2 stable releases

1.3.0	Oct 14, 2024
1.2.0	Oct 13, 2024

#14 in #iceberg

Used in 8 crates

MIT license

16KB
115 lines

evolution

A robust, platform agnostic, and highly efficient framework for converting old fixed-length files to future-proof targets suitable for analytics and data science.

The evolution project was created as a response to the emergin need for a tool which can transform old fixed-length files to data formats which seamlessly integrate with the modern data analytics landscape, whilst being able to do so fully automatically.

We utilize the native speed of Rust together with multithreading and SIMD techniques to efficiently transform your old fixed-length files (of any size!) to a more modern target. The only target currently implemented is parquet, but we aim to implement support for delta, iceberg, indradb, and more.

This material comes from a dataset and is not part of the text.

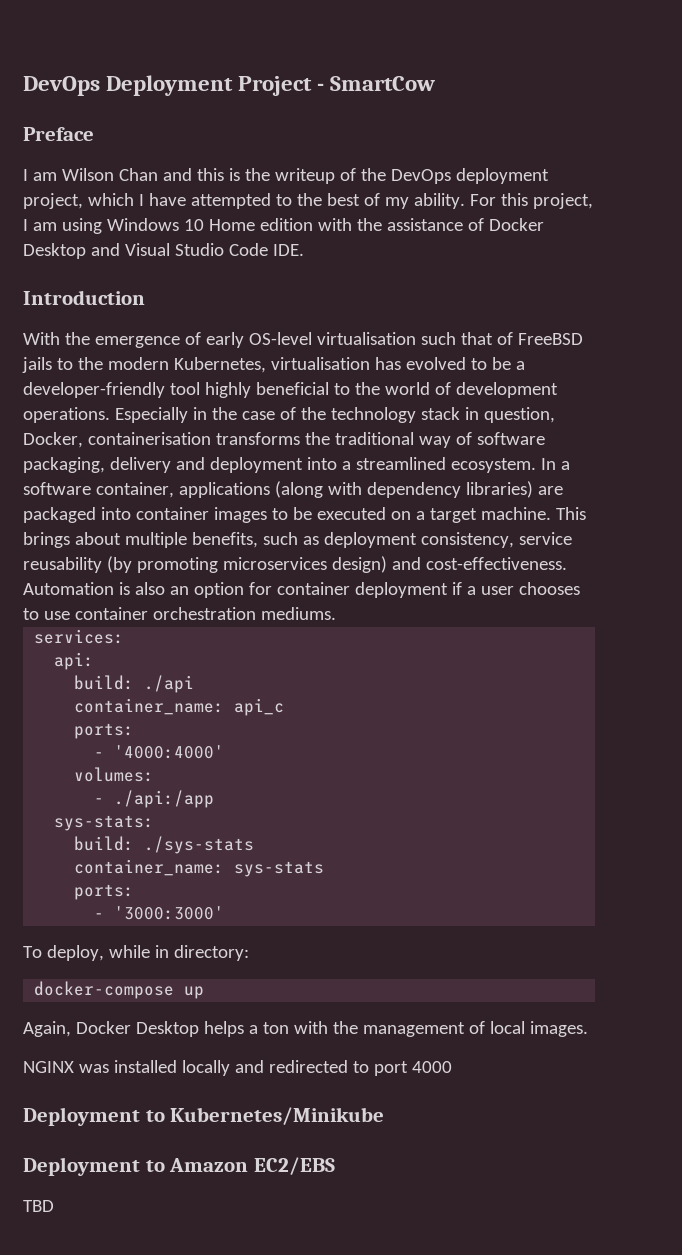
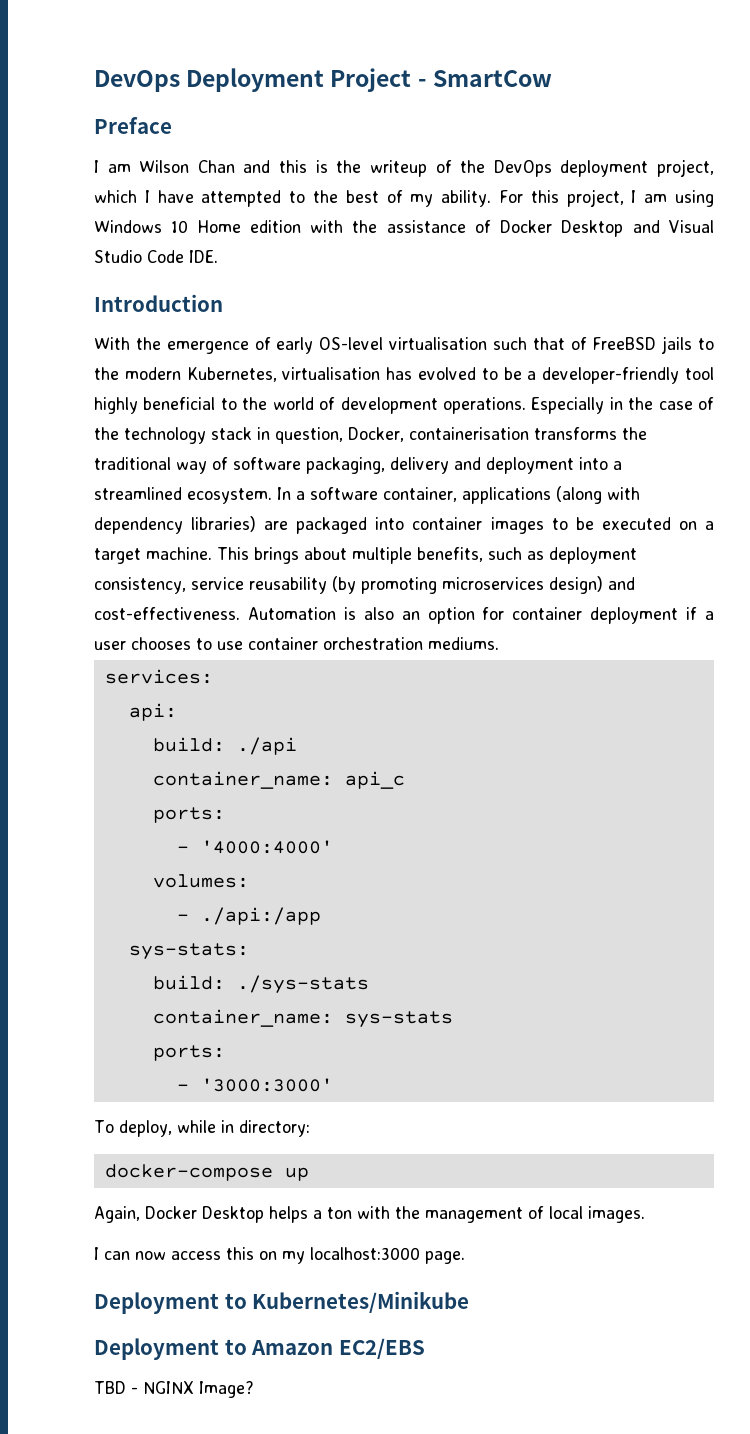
- NGINX was installed locally and redirected to port 4000
+ I can now access this on my localhost:3000 page.
- TBD
+ TBD - NGINX Image?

The project is structured as a monorepo which hosts all of the evolution framework components, which can be found under crates/ as their own modules. A modular monorepo design of the framework allows anyone to implement their own target converters that can seamlessly integrate with core frameworks existing functionality.

Installation

The easiest way to install an evolution binary on your system with support for all implemented output targets is by using the Cargo package manager (which downloads it from this link). This binary can be found at examples/full in this repo.

cargo install evolution

(available features)
 - mock
 - nightly

Alternatively you can build everything from source by cloing the repo and compiling using Cargo.

git clone https://github.com/firelink-data/evolution.git
cd evolution
cargo build --release

If you want to integrate any of the evolution crates in your own project that you're building, simply add them as dependencies to your projects Cargo.toml file like you would any other third-party dependecy, like below.

[dependencies]
evolution-common = "1.2.0"
evolution-schema = "1.2.0"

Schema setup

To be able to work with automatic file conversion you need to have a valid schema available which specifies the structure of the source file you want to convert. A valid schema, in this context, is a json file which adhers to this template. If you are unsure whether or not your own schema file is valid according to the template, you can use this validator tool.

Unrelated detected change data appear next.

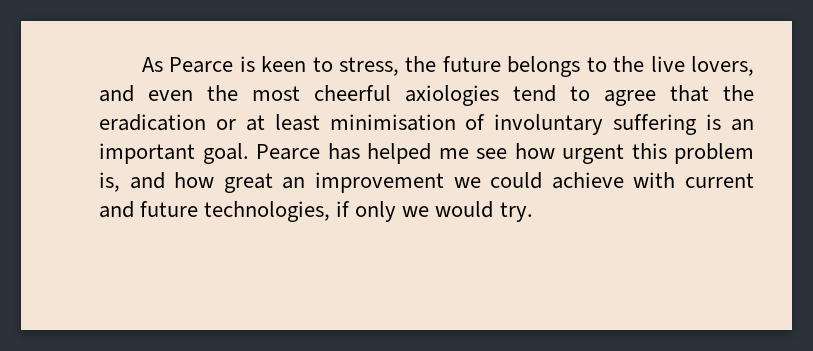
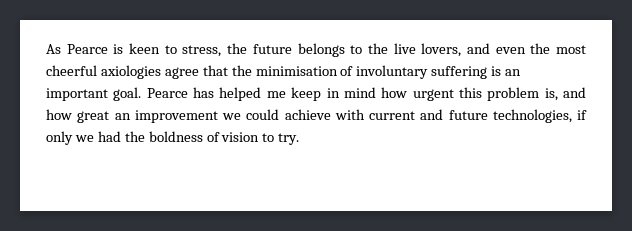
- As Pearce is keen to stress, the future belongs to the live lovers, and even the most cheerful axiologies tend to agree that the eradication or at least minimisation of involuntary suffering is an important goal.
+ As Pearce is keen to stress, the future belongs to the live lovers, and even the most cheerful axiologies agree that the minimisation of involuntary suffering is an important goal.
- Pearce has helped me see how urgent this problem is, and how great an improvement we could achieve with current and future technologies, if only we would try.
+ Pearce has helped me keep in mind how urgent this problem is, and how great an improvement we could achieve with current and future technologies, if only we had the boldness of vision to try.

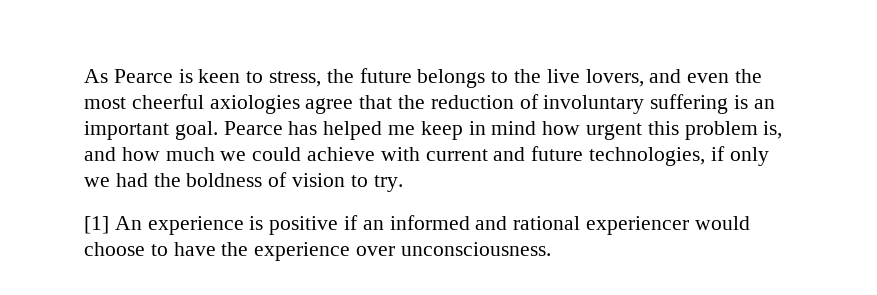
- As Pearce is keen to stress, the future belongs to the live lovers, and even the most cheerful axiologies agree that the minimisation of involuntary suffering is an important goal.
+ As Pearce is keen to stress, the future belongs to the live lovers, and even the most cheerful axiologies agree that the reduction of involuntary suffering is an important goal.
- Pearce has helped me keep in mind how urgent this problem is, and how great an improvement we could achieve with current and future technologies, if only we had the boldness of vision to try.
+ Pearce has helped me keep in mind how urgent this problem is, and how much we could achieve with current and future technologies, if only we had the boldness of vision to try.
+ [1] An experience is positive if an informed and rational experiencer would choose to have the experience over unconsciousness.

An example schema can be found here, and if you are unsure about valid values for datatypes, alignment modes, and padding symbols, please refer to the template which lists all valid values. For specifics on all the currently supported padding modes, characters, and default values, please see the padder crate (which we also maintain).

Quick start

If you install the program as explained above then by simply running the binary you will see the following usage print:

Efficiently evolve your old fixed-length data files into modern file formats. 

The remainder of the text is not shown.